About 20 years ago I worked alongside one of the most successful salespeople I have ever known. He taught me a valuable lesson when he told me that it didn’t matter what company logo was on his shirt: People didn’t buy from the company, they bought from him.

It might have seemed egotistical, but he was right. I saw it demonstrated several times as he managed to convince several former customers of his previous company to migrate over to the new technology platform he was now selling.

Customer Experience Peaks and Valleys

I was reminded of this recently by what happened at our local diner, where a few weeks ago, we walked out before being served — something I never thought would happen. We drove a few miles north to try a different place, and as it turned out, we weren’t alone.

Back in December of 2019, I wrote an article for CMSWire on how one of the servers at the diner, Seth, had taught me a lot about personalization by watching the way that he interacted with his customers. We had been regulars at the diner for over five years and had breakfast there most Saturdays. We knew most of the staff, and most of the staff knew us. It was a happy place with a fun, friendly atmosphere.

Like most local restaurants, it had a tough time during the pandemic. And though some of the staff moved on to other things, including the aforementioned Seth, it survived by being innovative, switching business models on the fly to become a neighborhood drive-up grocery store, location for a parking lot drive-in movie events and even reconfiguring the interior layout to have shielded booths as restaurants reopened.

The staff that stayed on helped keep the place running and really worked with the regular customers to make them feel welcomed back. We also got a new regular server, Sarah, who got to know us, our kids and our grandkids, and we got to hear about her family too. And the food, as always, was great. It went back to being our Saturday morning home.

But over the last six months or so we began to hear rumblings that things weren’t all that cozy behind the counter anymore. While there was still a regular crew of three or four waiters, others seemed to come and go. Until we turned up one day and none of the regular breakfast crew were on.

Related Article: Here's What I Learned About Customer Experience From One Pharmacy Trip

Learning Opportunities

Following the Sarah Experience to the Next Diner

When we asked if Sarah was OK, we were curtly told that she and a couple of the other staff we asked about had “moved on.” We then left without even ordering.

My wife and Sarah had become particularly friendly and often texted each other, so we soon learned where Sarah worked and filed it away as a “let’s try that one morning.” After the level of service deteriorated at our original go-to restaurant, we decided to follow Sarah to the diner where she now works.

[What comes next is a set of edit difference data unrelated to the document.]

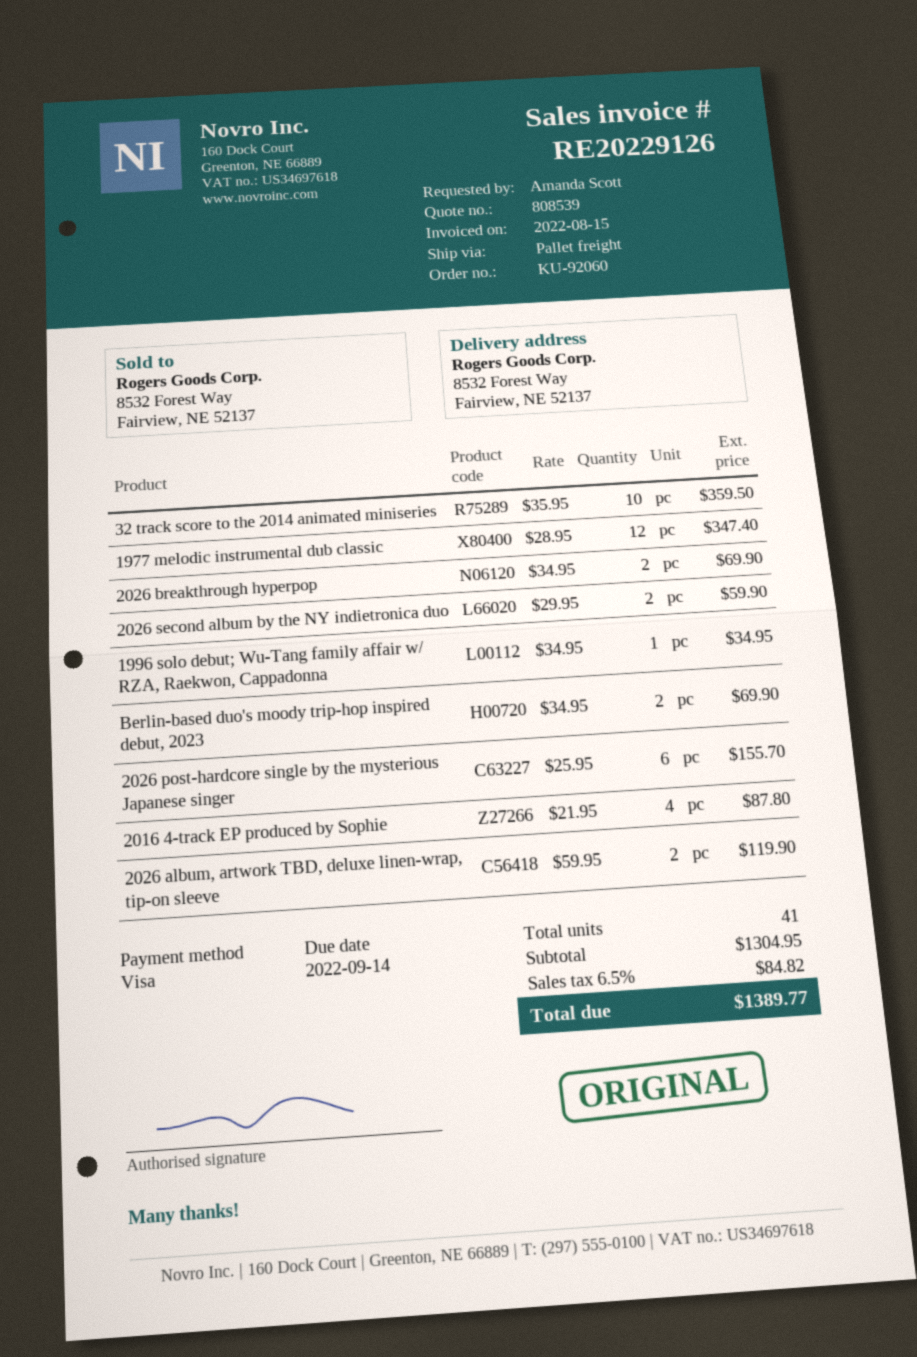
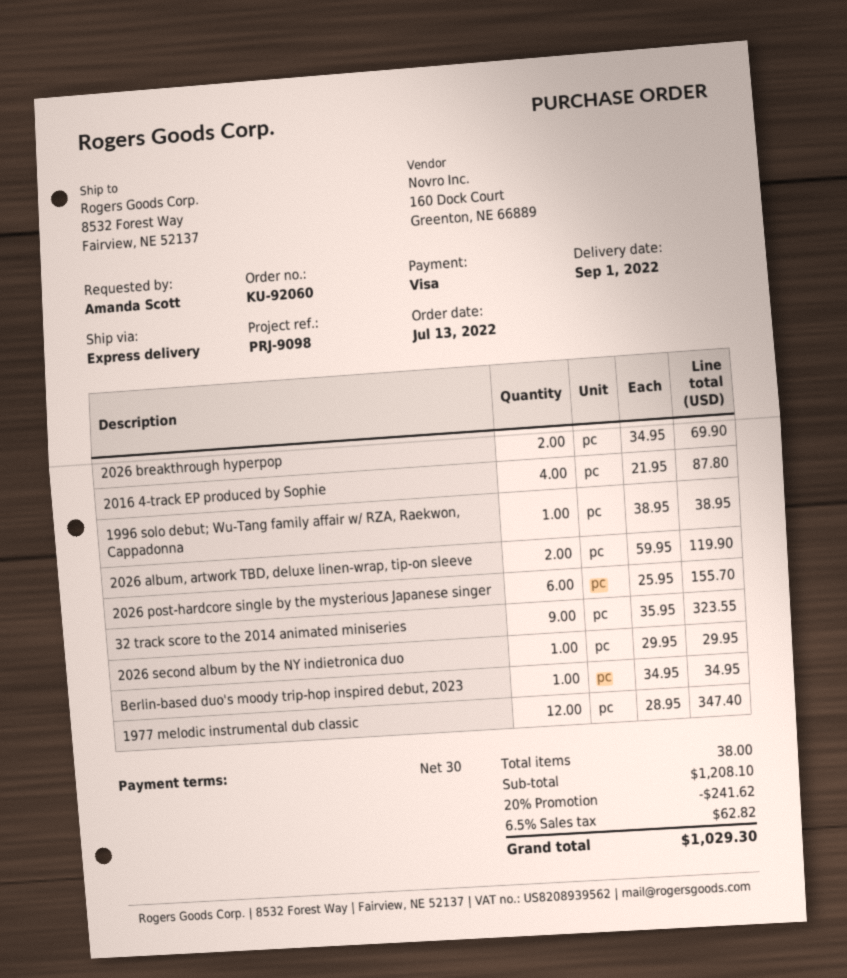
shipping method: pallet freight -> express
32 track score to the 2014 animated miniseries: 10 x 35.95 = 359.50 -> 9 x 35.95 = 323.55
2026 second album by the NY indietronica duo: 2 x 29.95 = 59.90 -> 1 x 29.95 = 29.95
1996 solo debut; Wu-Tang family affair w/ RZA, Raekwon, Cappadonna: 1 x 34.95 = 34.95 -> 1 x 38.95 = 38.95
Berlin-based duo's moody trip-hop inspired debut, 2023: 2 x 34.95 = 69.90 -> 1 x 34.95 = 34.95
total quantity: 41 -> 38
subtotal: 1304.95 -> 1208.10
discount: none -> 20% = 241.62
tax: 6.5% = 84.82 -> 6.5% = 62.82
total: 1389.77 -> 1029.30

The smile on her face as we walked in was worth the extra drive.

We returned recently, and this time she saw us drive into the parking lot and was at the door holding it open for us as we walked in. We started to notice several familiar faces, too: At least four of the tables around us were occupied by former regulars from the previous diner. I’ll be honest: The menu is a little plainer, and has fewer choices, but what the place does serve is tasty. The staff, though, is happy and busy. Apparently, the old diner called Sarah and asked her to come back, but she turned them down. Her family of customers had followed her to where she was happy to be working.

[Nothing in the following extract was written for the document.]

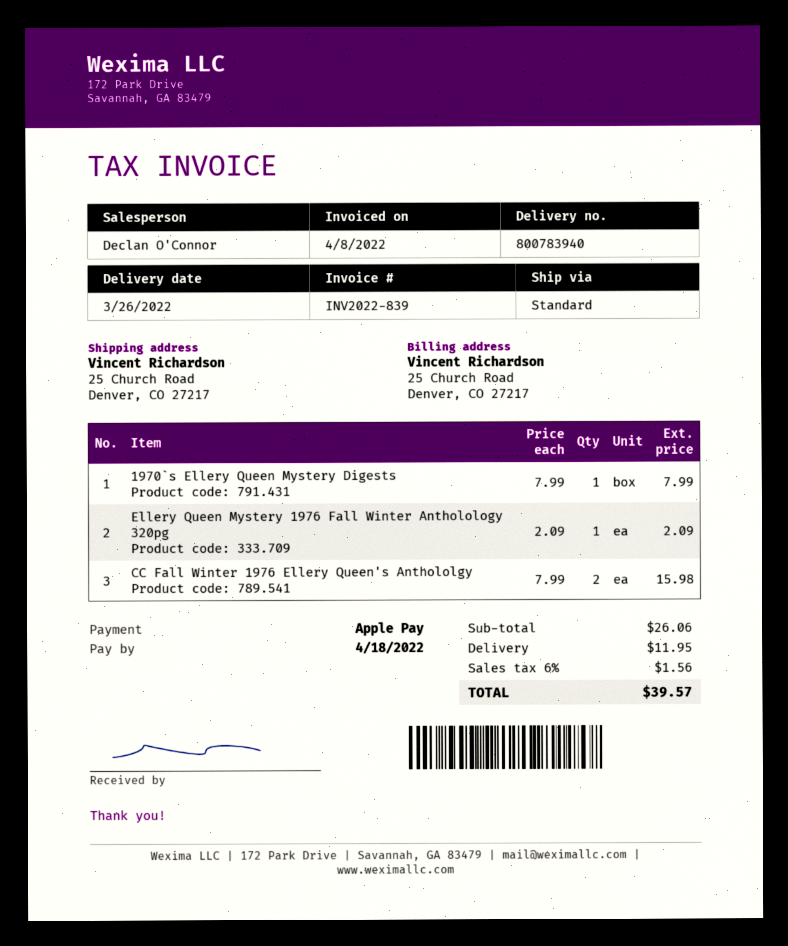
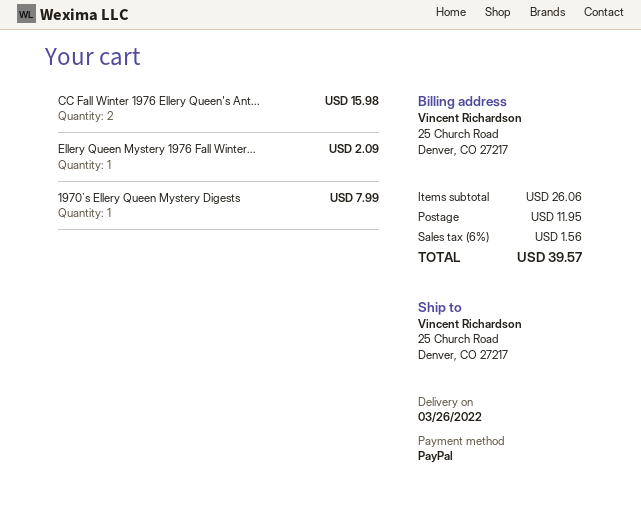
payment method: Apple Pay -> PayPal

Related Article: Cheap Beer and Recessions: How to Survive and Thrive With Exceptional Customer Experience 

Business Makes or Breaks Through Its People

Our diner experience clearly illustrates a valid point for any organization, be it a small neighborhood diner or a multi-national organization. No matter what you make or sell, your business is defined by the people who work there. I’ve written before how I think that terms such as B2B (business-to-business) are a misnomer. All transactions at the end of the day are built on relationships and are about people-to-people. If the people who represent you are unhappy or unsettled, that will translate into the way that they interact with people outside your organization.

Employee experience is a key driver for customer experience and making the decision to be customer focused means that first you need to be employee focused. Having happy satisfied people on your team will make it easy to ensure that you happy satisfied customers too.